I'm slowly moving through LuLa videos, and one of the pleasant discoveries was that LLVJ issues are much more than what you'd think judging by their covers. For instance, #17, titled "Antarctica" had, among other good things unrelated to the Antarctica trip, this "Interview with Ray Maxwell on Colour":
https://luminous-landscape.com/videos/luminous-landscape-video-journal-issue-17/interview-ray-maxwell-colour/Now, I do understand that for those who used to subscribe to LLVJ this message sounds like the [in]famous "I see what you did here!". But for those who, like me, only subscribed to site access after recent change, this stuff is not that obvious; so I'd encourage new subscribes to have a look inside even those issues whose titles you may not find that interesting to you.

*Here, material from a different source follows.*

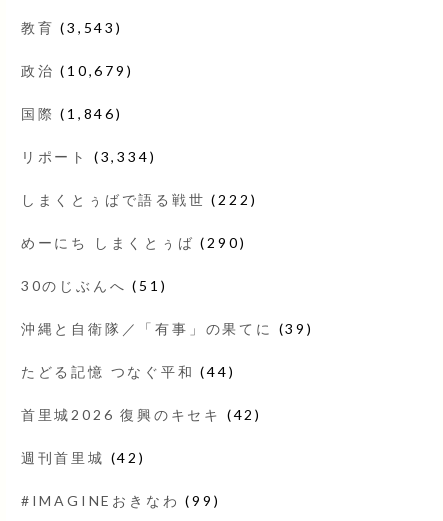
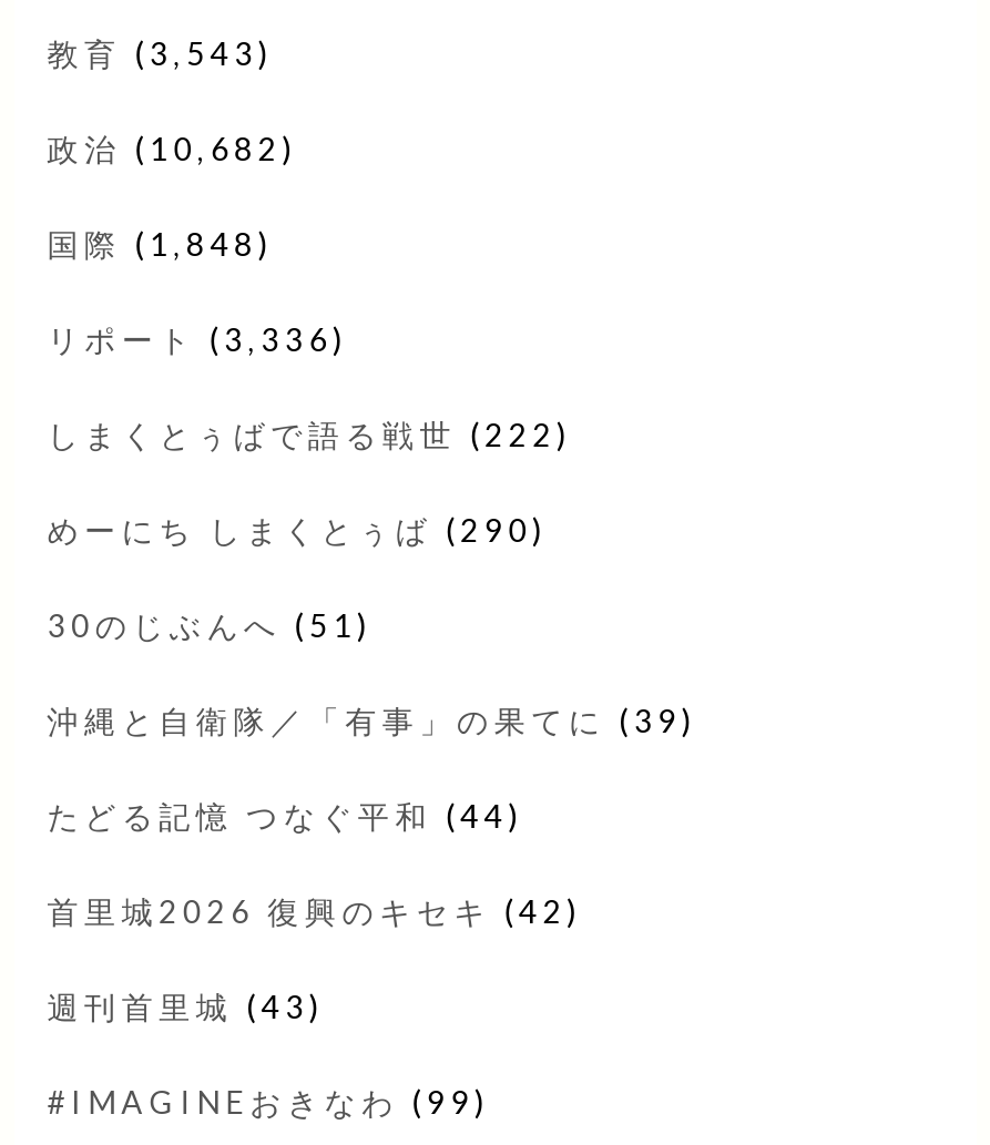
[21,62,134,79] 政治(10,679) -> [47,129,297,166] 政治(10,682)
[21,105,123,122] 国際(1,846) -> [47,224,273,262] 国際(1,848)
[21,148,156,165] リポート(3,334) -> [47,319,348,357] リポート(3,336)
[21,449,146,466] 週刊首里城(42) -> [47,987,324,1024] 週刊首里城(43)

Speaking of the interview I linked above: I find this to be a very good example of educational material that fits video format very well. You probably have to know things like perceptual and relative soft proofing already to be able to fully appreciate the interview... But imagine reading an article instead of watching this video. An argument had been made here about written material being better educational material, about how easy is it to skip what's not important to you etc. Well, you
don't have to skip when you watch -- it's entertaining enough. And I did manage to learn something new: the "dirty little secret" of artwork reproduction, so that was half an hour very well spent.